Register For Our Mailing List

Register to receive our free weekly newsletter including editorials.

Home / 230

Investors should loiter around the lifeboats

  •   7 December 2017
  •      
  •   

Imagine it’s 1912, you find yourself on the Titanic’s maiden voyage and you know that the ship will sink. However, you’re sketchy on when it’s going to happen. What should you do?

This scenario is similar to the current predicament for investors where almost all asset classes are expensive when using standard valuation techniques. The answer for both situations is the same. You should loiter around the lifeboats.

The current environment

In recent months many have called out the predicament faced by investors. Global price/earnings ratios for stocks are high and the quality of earnings used in those ratios is questionable. Credit spreads are low for both investment grade and high yield debt in pretty much every jurisdiction. Commodities have performed well this year, largely due to the credit-inflated economic growth of China. Emerging markets can look cheap, but their continued growth could be threatened by a weaker China, a stronger US dollar or domestic instabilities. Returns on cash and short-term debt instruments are profoundly negative after tax and inflation in Europe, Japan and the US. Investors seem trapped everywhere they turn.

The temptation to just keep dancing

The former CEO of Citigroup’s infamous comment that “as long as the music is playing, you’ve got to get up and dance” highlights a major behavioural impediment to solid long-term returns. The temptation is to ignore the risk right in front of you and buy investments that hold out the prospect of a quick win. Institutional fund managers are measured quarterly or monthly and can feel pressure to constantly outperform, especially if they charge substantial fees. Individual investors can lose focus when their friends and neighbours brag about how much they have made on the latest fad investment. We all struggle to keep the discipline and focus needed in these exuberant times.

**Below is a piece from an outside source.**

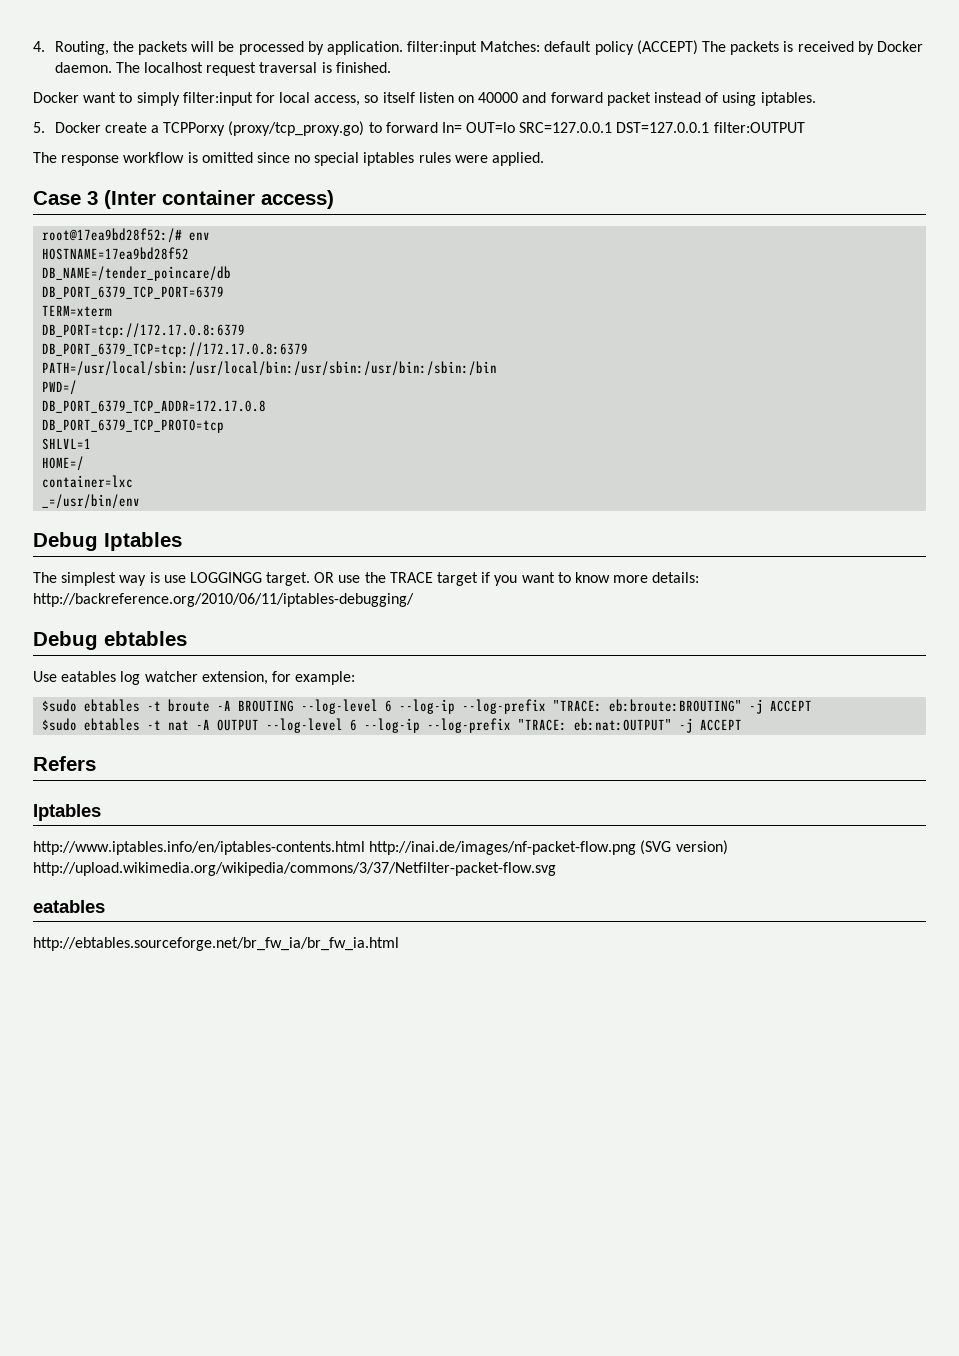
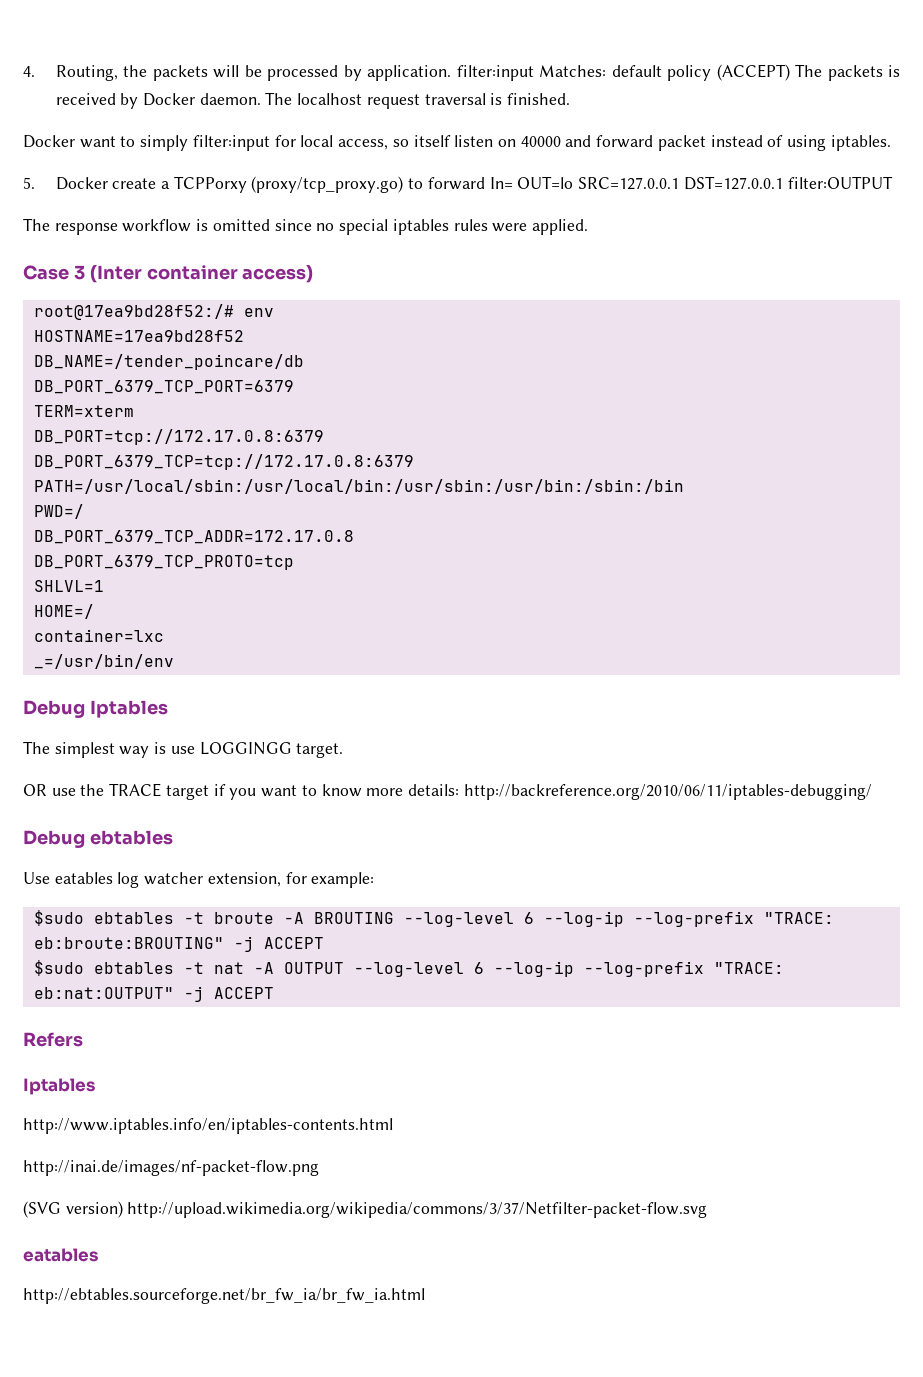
(311, 579) none -> (344, 750) //
(365, 848) none -> (393, 1126) //
(637, 848) none -> (319, 1168) //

Don’t play ‘pick the trigger’

Many investors spend their time speculating what will be the trigger that starts the next downturn. The theory is that if you pick the trigger you can sell out prior to others, capturing all of the upside and none of the downside. In practice, the trigger for market peaks is rarely knowable in advance. Most times, the trigger event is a narrative created after the event to fit the facts.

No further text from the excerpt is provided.